Each entry needs to be retyped exactly.

[[ Input data open ]]

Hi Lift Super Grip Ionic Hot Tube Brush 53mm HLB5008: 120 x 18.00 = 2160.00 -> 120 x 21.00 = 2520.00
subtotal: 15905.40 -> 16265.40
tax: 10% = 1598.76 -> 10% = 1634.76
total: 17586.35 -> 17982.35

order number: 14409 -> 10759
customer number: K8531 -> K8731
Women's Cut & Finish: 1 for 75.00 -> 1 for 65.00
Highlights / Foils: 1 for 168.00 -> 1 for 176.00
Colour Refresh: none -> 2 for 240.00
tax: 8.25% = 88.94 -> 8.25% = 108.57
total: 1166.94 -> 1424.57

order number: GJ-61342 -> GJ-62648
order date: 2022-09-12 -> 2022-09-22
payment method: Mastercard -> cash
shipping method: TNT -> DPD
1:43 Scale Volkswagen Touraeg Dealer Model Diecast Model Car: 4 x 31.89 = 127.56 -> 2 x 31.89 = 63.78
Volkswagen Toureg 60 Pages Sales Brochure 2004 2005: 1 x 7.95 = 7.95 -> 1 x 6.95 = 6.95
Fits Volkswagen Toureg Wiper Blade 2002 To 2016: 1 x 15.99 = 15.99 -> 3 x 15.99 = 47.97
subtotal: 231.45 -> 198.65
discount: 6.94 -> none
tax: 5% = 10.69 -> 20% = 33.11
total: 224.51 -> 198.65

[[ Input data closed ]]

# [Reply]
Hi Lift Super Grip Ionic Hot Tube Brush 53mm HLB5008: 120 x 18.00 = 2160.00 -> 120 x 21.00 = 2520.00
subtotal: 15905.40 -> 16265.40
tax: 10% = 1598.76 -> 10% = 1634.76
total: 17586.35 -> 17982.35

order number: 14409 -> 10759
customer number: K8531 -> K8731
Women's Cut & Finish: 1 for 75.00 -> 1 for 65.00
Highlights / Foils: 1 for 168.00 -> 1 for 176.00
Colour Refresh: none -> 2 for 240.00
tax: 8.25% = 88.94 -> 8.25% = 108.57
total: 1166.94 -> 1424.57

order number: GJ-61342 -> GJ-62648
order date: 2022-09-12 -> 2022-09-22
payment method: Mastercard -> cash
shipping method: TNT -> DPD
1:43 Scale Volkswagen Touraeg Dealer Model Diecast Model Car: 4 x 31.89 = 127.56 -> 2 x 31.89 = 63.78
Volkswagen Toureg 60 Pages Sales Brochure 2004 2005: 1 x 7.95 = 7.95 -> 1 x 6.95 = 6.95
Fits Volkswagen Toureg Wiper Blade 2002 To 2016: 1 x 15.99 = 15.99 -> 3 x 15.99 = 47.97
subtotal: 231.45 -> 198.65
discount: 6.94 -> none
tax: 5% = 10.69 -> 20% = 33.11
total: 224.51 -> 198.65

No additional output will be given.